The treatment team for the Nemours eXtraordinarY Kids Program includes health professionals from a variety of areas, including:
- behavioral health (psychology, neuropsychology and psychiatry)
- developmental pediatrics
- nurse navigators
- physical, occupational and speech therapy
- social work
The team is led by Judith Ross, MD, a pediatric endocrinologist and the program's director. Dr. Ross is very well known in the field and has a vast amount of experience treating children with these conditions. In fact, she's devoted the greater part of her career to the study and treatment of X and Y chromosome variations. Her work with our eXtraordinarY Kids Program includes providing overall guidance concerning physical features, hormonal/endocrine issues and treatment, neurodevelopmental and genetic aspects, and any related medical concerns.
What to Expect at a Visit
A family whose child has been referred to a Nemours geneticist will receive a call from one of our genetic counselors prior to the visit. These professionals work closely with the medical geneticists, gathering information about your family history and your child’s medical history.
During the visit, the geneticist will review the information you provided as well as ask additional questions about your child’s health and development. He or she will also perform a thorough physical exam and often order X-rays, other imaging studies (such as a CT scan or MRI), and blood work. In many cases, more specialized laboratory tests may also be necessary, such as chromosome analysis, metabolic studies, and molecular DNA testing.
Because many of these tests must be performed in special labs, it can take a while to get the results. The genetic counselor, working with the geneticist, will keep you informed of the results. Sometimes studies need to be performed on the parents as well, in order to compare them with the child’s results.

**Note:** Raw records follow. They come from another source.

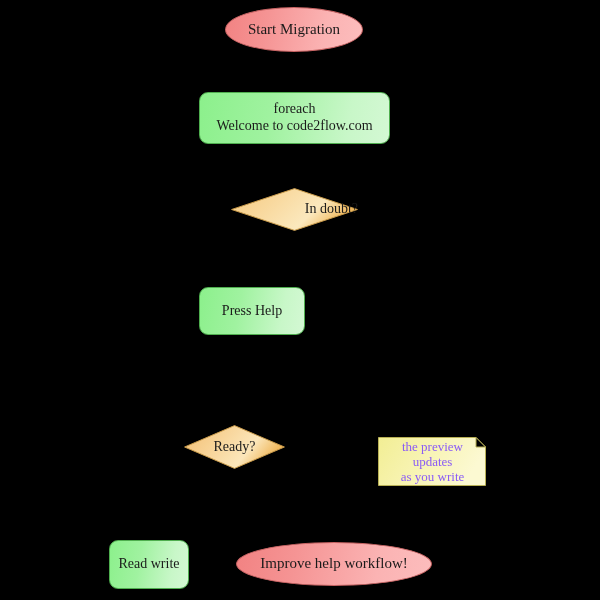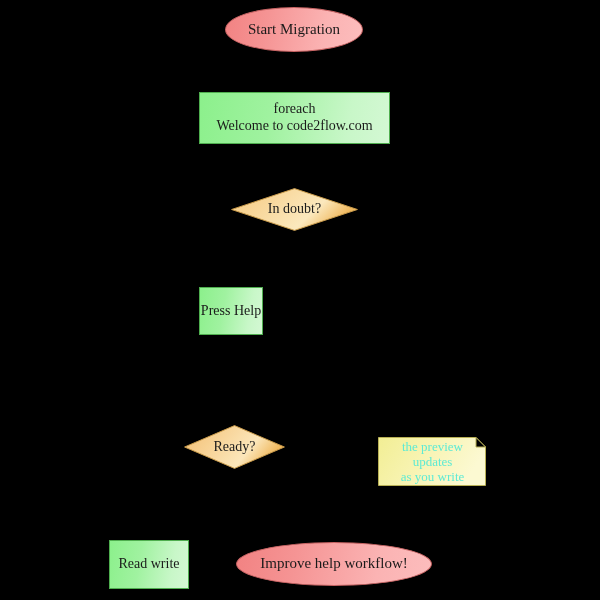"foreach" .node { border-radius: none -> 9px }
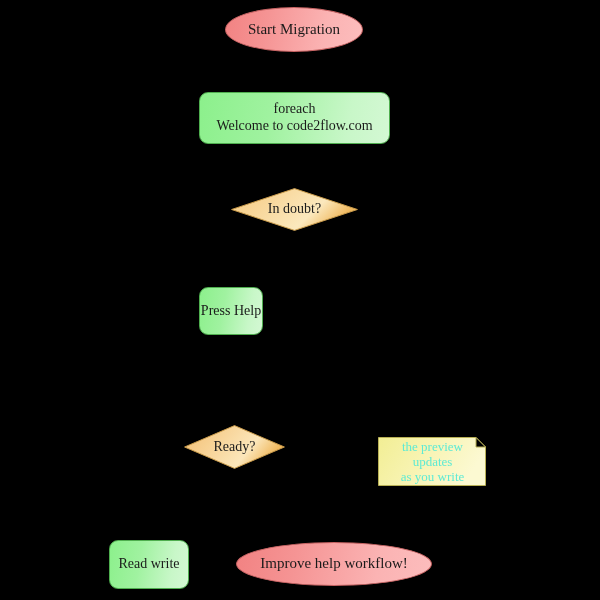"In doubt?" div.node { justify-content: none -> flex-end }
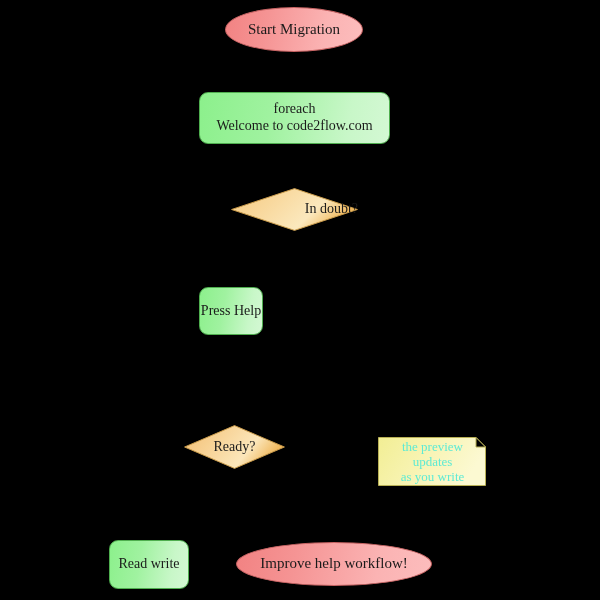"Press Help" div.node { width: 64px -> 106px }
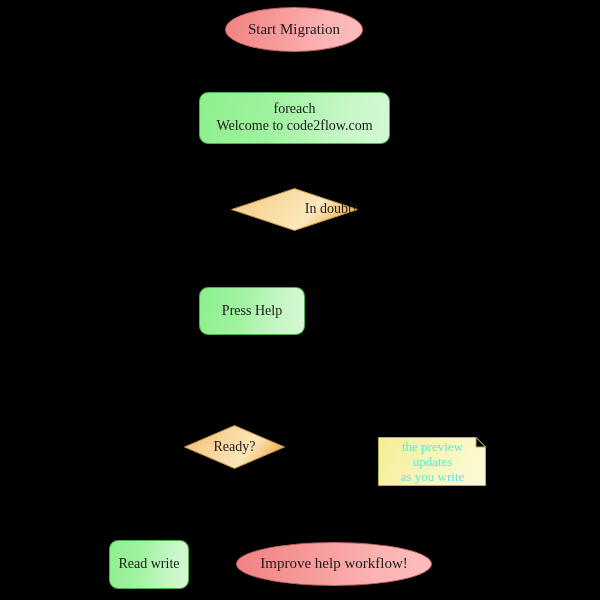"the preview updates" .note { color: #5eead4 -> #8b5cf6 }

In the case of prospective adoption, the genetics specialists will review the report of the medical history and examination that has been provided, including photos or videos of the child to be adopted, and any X-ray or laboratory test results available.
After Your Visit
If a condition is identified after a diagnostic evaluation, our staff will begin the process of educating and counseling families about the condition, its cause, prognosis (outlook), treatment, and risk of recurrence.
We may also consult with other pediatric subspecialties, such as Neurology, Ophthalmology, Endocrinology, Metabolism, or Orthopedics, to create a management plan based on the child’s needs. Genetic counseling is also available to help families assess their risk of passing on the condition in the future and to make family planning decisions.